As with all AI output, it’s essential to envision Claude’s work. The waypoints drawn by Claude were run through a simulation that Perseverance uses daily to verify the accuracy of the commands: over 500,000 variables were modeled to envision the projected positions of the rover and predict any hazards along its route.

When the JPL engineers reviewed Claude’s plans, they found that only minor changes were needed. For example, ground-level camera images (which Claude hadn’t seen) gave a clearer view of sand ripples on either side of a narrow corridor; the rover drivers elected to separate the route more precisely than Claude had at this point. But otherwise, the route held up well. The plans were sent to Mars, and the rover successfully traversed the planned path.

Over 500,000 variables were modeled to envision the projected positions of the rover and predict any hazards along its route.

The engineers estimate that using Claude in this manner will cut the route-planning time in half, and make the journeys more consistent. Less time spent doing tedious manual planning—and fewer time spent training—allows the rover’s operators to slot in much more drives, collect much more scientific data, and do much more evaluation. It means, in brief, that we’ll learn rather more about Mars.

Claude’s role within the Perseverance mission is in some ways only a test run for what comes next.

The sorts of autonomous capabilities that Claude showed on the Mars rover drive—quickly understanding novel situations, writing code to operate complex instruments, making smart decisions without an excessive amount of hand-holding from its operators—are exactly people who’ll prove useful on longer and more ambitious space missions.

NASA’s upcoming Artemis campaign goals to send humans back to the Moon, and to eventually establish a US-led base on the lunar south pole. Doing so will involve overcoming countless engineering challenges—and identical to on Mars, using resources efficiently might be the watchword.
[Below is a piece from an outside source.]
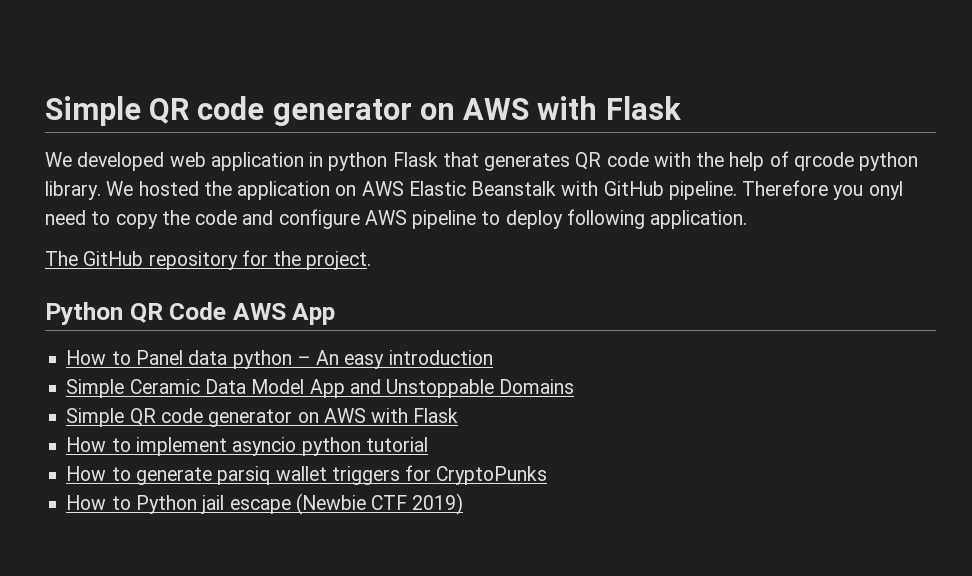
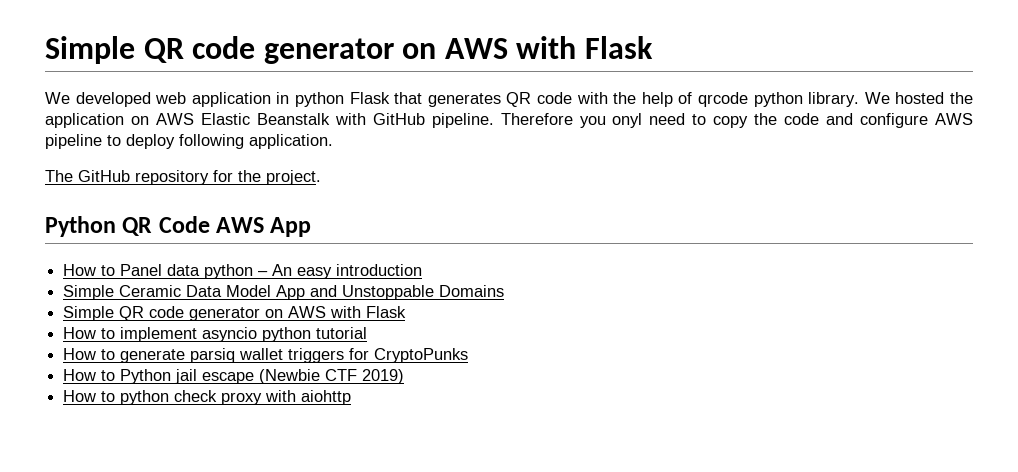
(464, 504) none -> [63,390,352,405] // How to python check proxy with aiohttp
Just as Claude can apply its intelligence to the range of somewhat more sublunary tasks we feature out on Earth, developing a general AI assistant that’s versatile and reliable enough to assist with all the things from mapping lunar geology to monitoring the astronauts’ life-support systems might be a force multiplier for NASA missions to the Moon and Mars.

NASA’s upcoming Artemis campaign goals to send humans back to the Moon, and to eventually establish a US-led base on the lunar south pole.

Even further in the long run, autonomous AI systems could help probes explore ever more distant parts of the solar system. Such missions would present fiendish technical problems: solar energy would turn out to be less and fewer viable; the delay on sending signals from Earth could stretch to hours; and the pressure, temperature, and radiation of the destinations would conspire to render a robotic explorer’s lifetime far riskier—and much shorter.

Claude’s four-hundred meter drive on Mars provides the primary glimmer that we’d have the ability to unravel those problems, and construct a future filled with truly autonomous machines that could make fast, adaptive, efficient decisions without waiting for human input. A future where sooner or later our probes might visit moons like Europa or Titan, descend through their icy shells, and chart their very own course through the dark oceans below.